Many times, we do not want duplicate rows or values in our SQL tables. On the other hand, in some situations, it does not matter if there are duplicates present. For whatever reason, suppose duplicates have found their way into one of your tables. How can you find them quickly and easily? The ROW_NUMBER()
Window function is a fantastic tool to use. Continue reading and see example queries you can apply to your own tables and find those duplicates…
OS and DB used:
- Linux Mint 20 “Ulyana”
- MySQL 8.0.22
Self-Promotion:
If you enjoy the content written here, by all means, share this blog and your favorite post(s) with others who may benefit from or like it as well. Since coffee is my favorite drink, you can even buy me one if you would like!
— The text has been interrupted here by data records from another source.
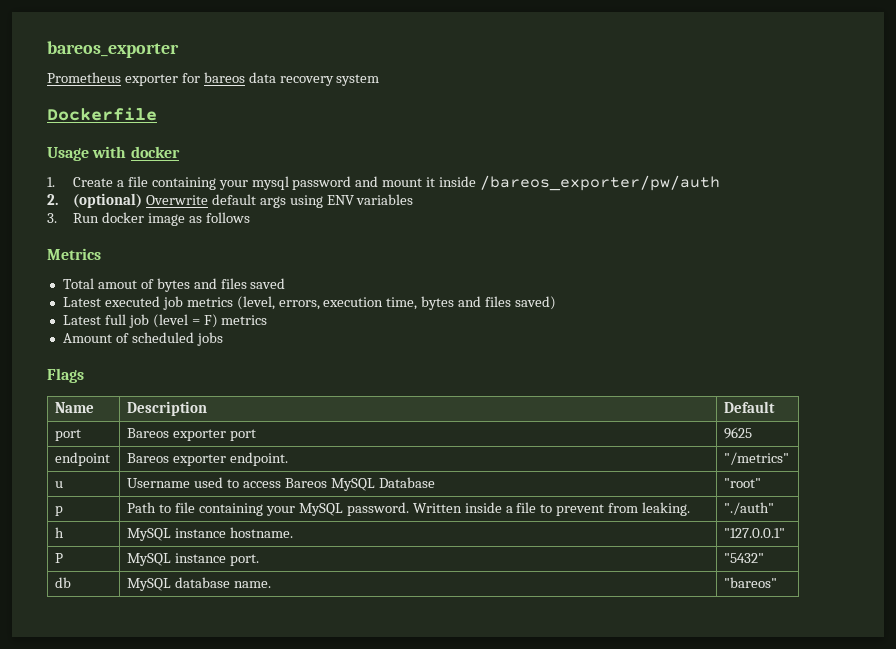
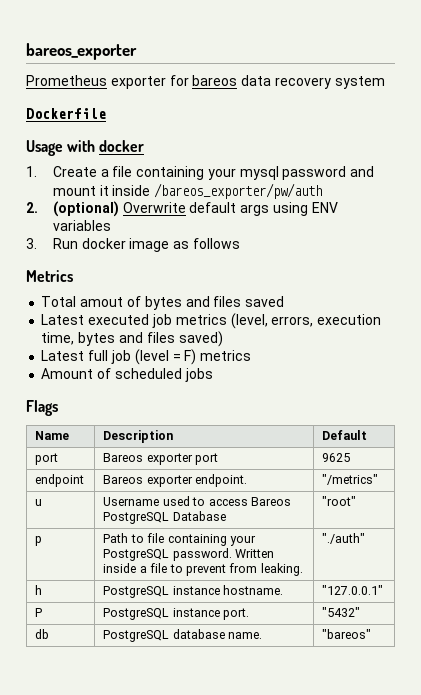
- u | Username used to access Bareos MySQL Database | "root"
+ u | Username used to access Bareos PostgreSQL Database | "root"
- p | Path to file containing your MySQL password. Written inside a file to prevent from leaking. | "./auth"
+ p | Path to file containing your PostgreSQL password. Written inside a file to prevent from leaking. | "./auth"
- h | MySQL instance hostname. | "127.0.0.1"
+ h | PostgreSQL instance hostname. | "127.0.0.1"
- P | MySQL instance port. | "5432"
+ P | PostgreSQL instance port. | "5432"
- db | MySQL database name. | "bareos"
+ db | PostgreSQL database name. | "bareos"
Visit this fantastic YouTube video where I learned a great deal for this blog post.
For the examples in this post, we have this arbitrary table with some test data:
+----+------------+
| id | first_name |
+----+------------+
| 1 | Max |
| 2 | Mary |
| 3 | Charlie |
| 4 | Humpty |
| 5 | Roger |
| 6 | Jim |
| 7 | Jupyter |
| 8 | Max |
| 9 | Mary |
| 10 | Charlie |
| 11 | Humpty |
| 12 | Roger |
| 13 | Jim |
| 14 | Jupyter |
| 15 | Jim |
| 16 | Jim |
| 17 | Max |
| 18 | Max |
| 19 | Mary |
+----+------------+
19 rows in set (0.0011 sec)
You can likely pick out the few duplicates that are present since this is a rather small result set. However, with a larger result set, not so easy. Let’s put ROW_NUMBER()
to work in finding the duplicates.
But first, let’s visit the online window functions documentation on ROW_NUMBER()
and see the syntax and description:
“Returns the number of the current row within its partition. Rows numbers range from 1 to the number of partition rows. ORDER BY affects the order in which rows are numbered. Without ORDER BY, row numbering is nondeterministic.”
ROW_NUMBER() Window Function with empty OVER() clause in MySQL
To start, let’s query the data with ROW_NUMBER()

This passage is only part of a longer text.